A site should be presented in its national language and English.
• Specific consumer information is missing.
• Treatment guidelines and disease information are missing.
• Links to psychotropic drugs are missing.
• Basic WHO information, such as a WHO Certification Scheme on the quality of pharmaceutical products moving in international commerce, is missing.
• The model web site can be used to add a link to SIAMED (which is one advantage of a computerized registration process), and it could also be packaged with WHO reference/guidelines information on health and medicines.

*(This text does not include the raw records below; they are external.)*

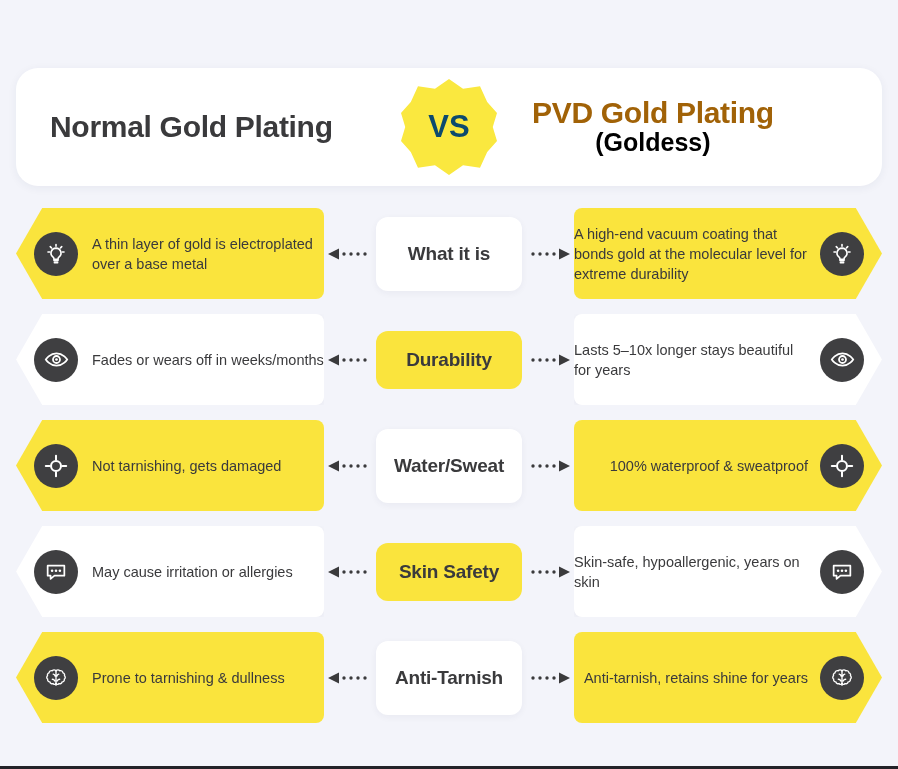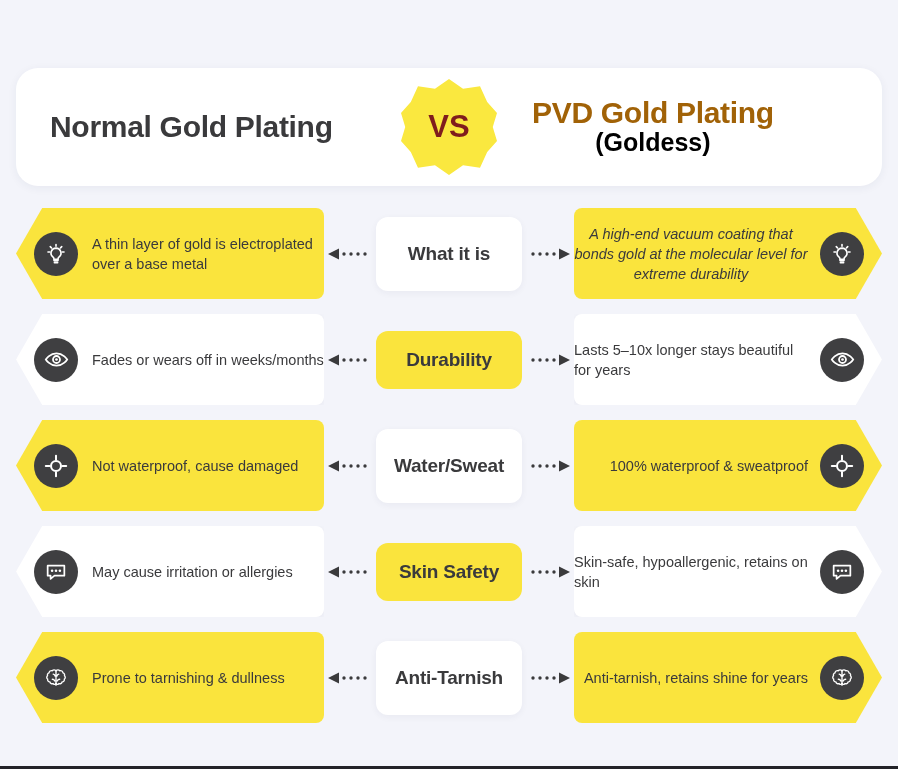"VS" .vs-badge .vs-text { color: #7f1d1d -> #0c4a6e }
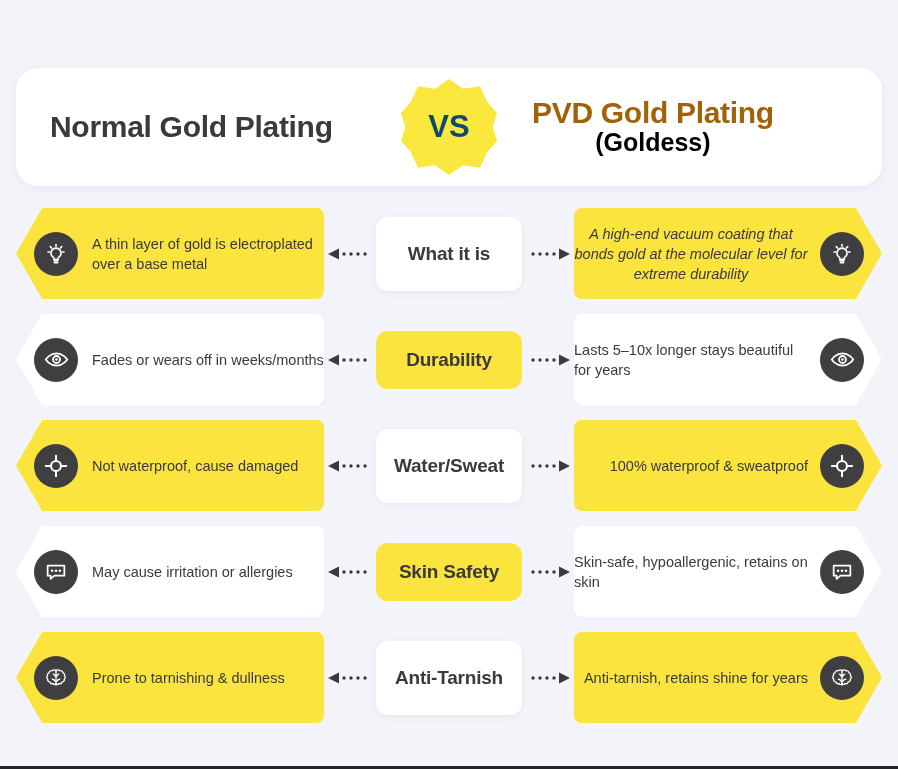"A high-end vacuum coating that" .panel-right.center-text .panel-text { font-style: italic -> none; text-align: center -> none }
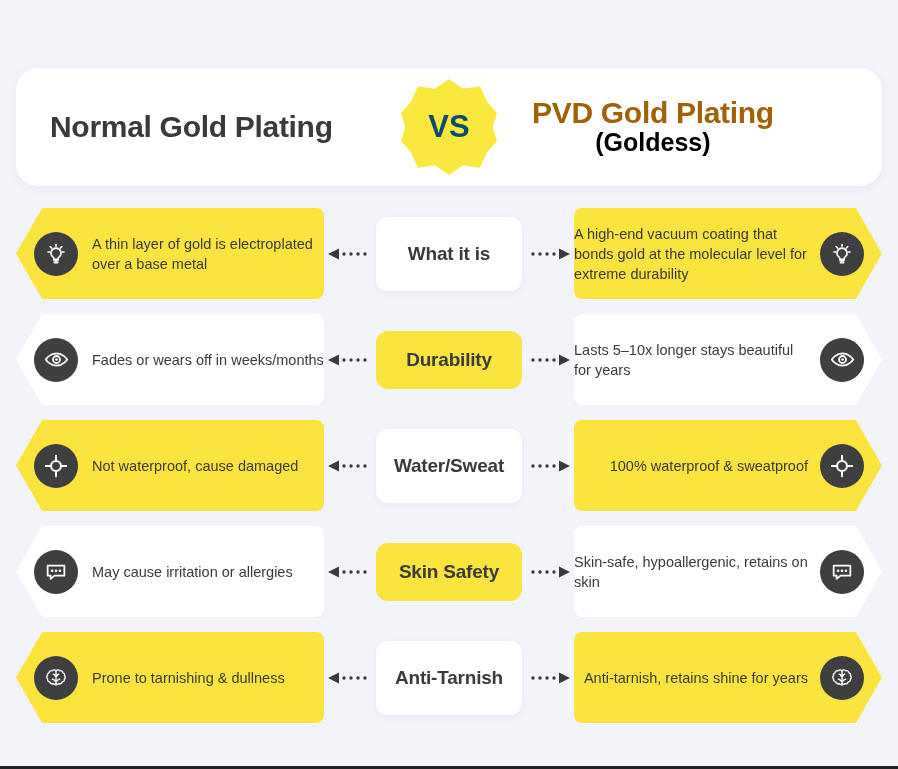"Not waterproof, cause damaged" div.panel-text { text: waterproof, cause -> tarnishing, gets }
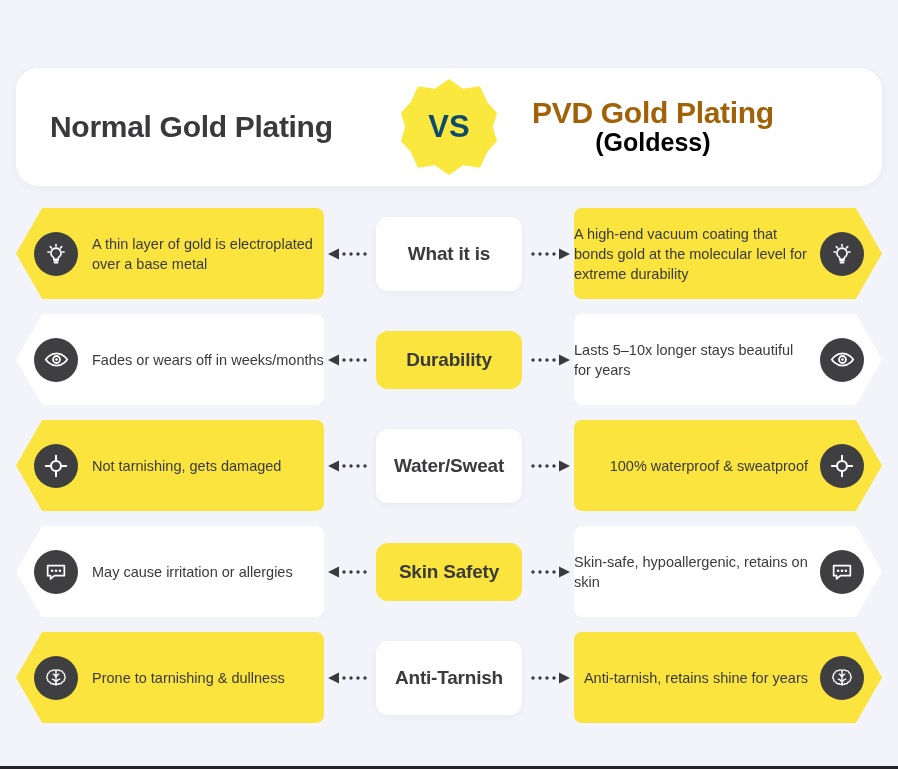"Skin-safe, hypoallergenic, retains on" div.panel-text { text: retains -> years }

• Other items that could be included:
• a glossary;
• address lists for pharmacies, with opening hours;
• drug side effects;
• poison information, first aid;
• training courses for chronic diseases;
• clear identification of medicines registered, and those marketed.
MCC was asked whether it would be willing to test the new ‘model web site’. The ‘new’ MCC web site could initially be hosted on WHO’s computers, and it is likely that WHO/EDM IT staff could assist in the development. For example, patient organizations were invited to test the Swedish industry site, which is also designed for use by disabled persons. Usability testing should be carried out, including usability by handicapped people.
The US Food and Drug Administration (FDA) keeps a list of DRA web sites (http://www.fda.gov/oia/agencies.htm). MCC should inform the FDA about its web site as it is not yet listed.
Sites must be based on a documented quality-assurance system. The points to consider are quality assurance, internal guidelines, etc. The European Union has developed guidelines on quality criteria for health-related web sites . As the volume of information increases, mechanisms for controlling the quality of this information are required. A content-quality group looks at information posted.
A specially designed contact point for problems (such as counterfeit drugs, problem drugs, and unregistered products) would be useful. A panel could eventually be used for managing feedback.